Before-and-after change records:

□ □ □

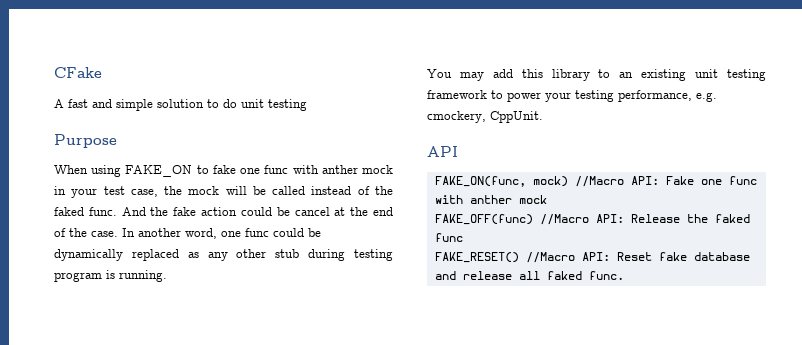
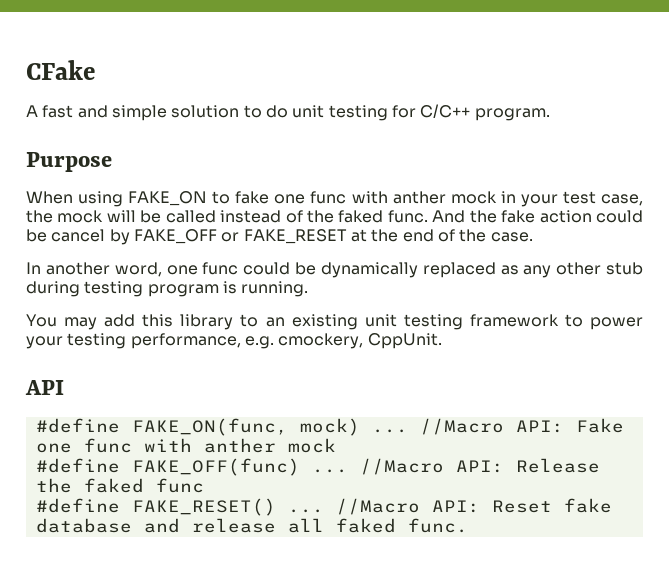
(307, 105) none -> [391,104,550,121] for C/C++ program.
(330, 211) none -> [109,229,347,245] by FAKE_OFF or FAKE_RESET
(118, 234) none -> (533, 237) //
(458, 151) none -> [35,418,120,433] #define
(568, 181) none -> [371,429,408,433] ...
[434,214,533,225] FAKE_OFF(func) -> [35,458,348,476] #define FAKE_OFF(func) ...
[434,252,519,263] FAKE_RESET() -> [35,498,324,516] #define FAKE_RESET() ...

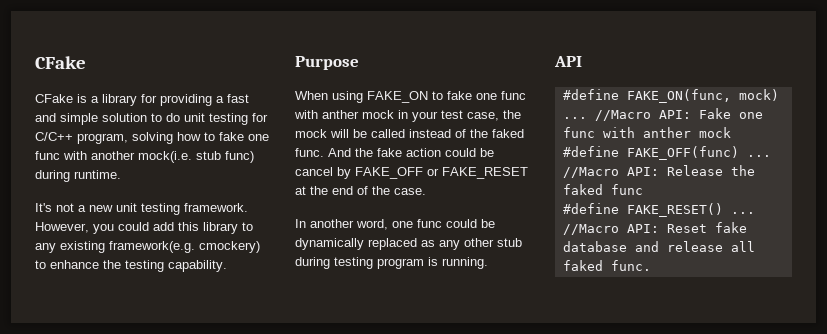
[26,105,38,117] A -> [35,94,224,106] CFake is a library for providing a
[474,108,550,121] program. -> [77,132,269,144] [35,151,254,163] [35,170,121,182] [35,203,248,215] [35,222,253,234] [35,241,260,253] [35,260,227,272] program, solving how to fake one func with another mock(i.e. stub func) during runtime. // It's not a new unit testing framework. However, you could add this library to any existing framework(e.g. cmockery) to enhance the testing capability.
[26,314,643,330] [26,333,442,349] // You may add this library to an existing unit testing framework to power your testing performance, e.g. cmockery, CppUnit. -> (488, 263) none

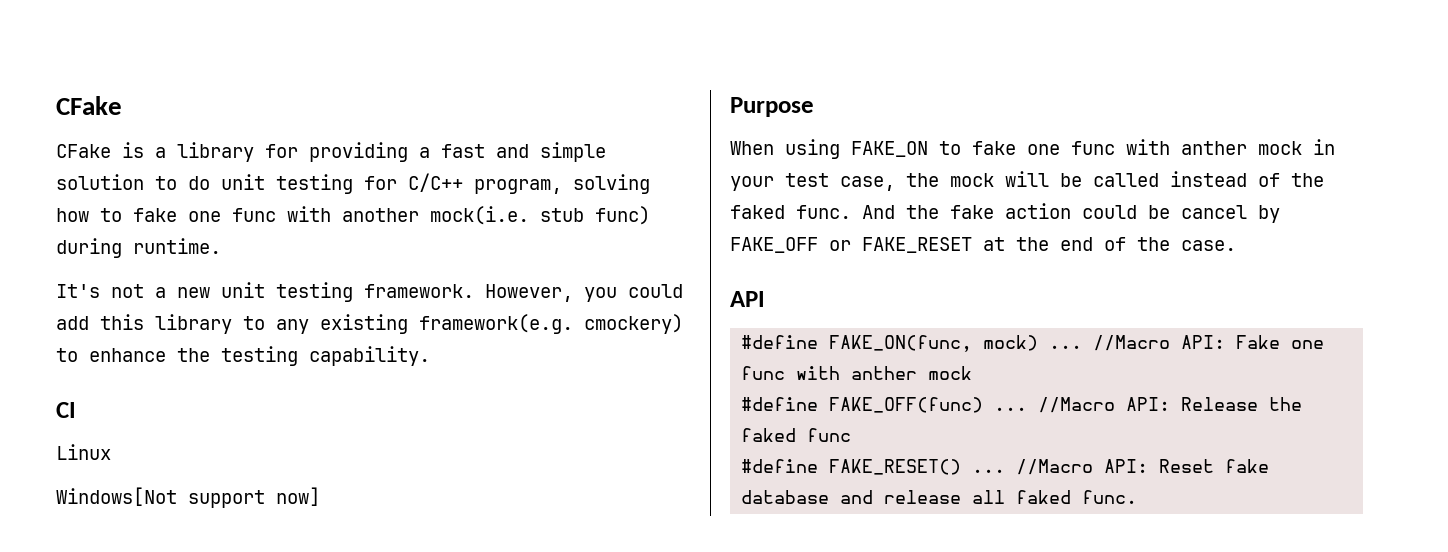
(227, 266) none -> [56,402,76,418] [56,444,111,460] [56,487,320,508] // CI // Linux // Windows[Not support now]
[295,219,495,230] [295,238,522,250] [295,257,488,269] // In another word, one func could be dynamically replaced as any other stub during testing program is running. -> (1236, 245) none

□ □ □

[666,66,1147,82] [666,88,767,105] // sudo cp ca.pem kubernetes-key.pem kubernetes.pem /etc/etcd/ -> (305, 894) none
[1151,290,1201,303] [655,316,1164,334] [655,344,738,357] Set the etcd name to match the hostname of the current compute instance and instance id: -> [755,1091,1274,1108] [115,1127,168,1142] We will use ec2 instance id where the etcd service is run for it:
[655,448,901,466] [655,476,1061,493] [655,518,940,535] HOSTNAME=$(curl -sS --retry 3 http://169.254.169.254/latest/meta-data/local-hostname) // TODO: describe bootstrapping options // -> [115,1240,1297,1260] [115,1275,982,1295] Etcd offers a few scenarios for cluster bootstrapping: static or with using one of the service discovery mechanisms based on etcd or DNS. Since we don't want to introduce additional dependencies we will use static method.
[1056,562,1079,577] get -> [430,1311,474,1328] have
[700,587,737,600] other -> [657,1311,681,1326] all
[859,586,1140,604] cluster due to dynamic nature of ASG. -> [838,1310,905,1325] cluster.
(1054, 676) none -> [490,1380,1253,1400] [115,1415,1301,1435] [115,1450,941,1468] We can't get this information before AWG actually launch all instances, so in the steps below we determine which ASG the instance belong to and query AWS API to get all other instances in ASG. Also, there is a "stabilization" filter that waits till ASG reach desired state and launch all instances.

□ □ □

TASK GOAL » Each line carrying the string "define" should be copied out from the entries.

ANSWER TO THIS TASK »
(458, 151) none -> [35,418,120,433] #define
[434,214,533,225] FAKE_OFF(func) -> [35,458,348,476] #define FAKE_OFF(func) ...
[434,252,519,263] FAKE_RESET() -> [35,498,324,516] #define FAKE_RESET() ...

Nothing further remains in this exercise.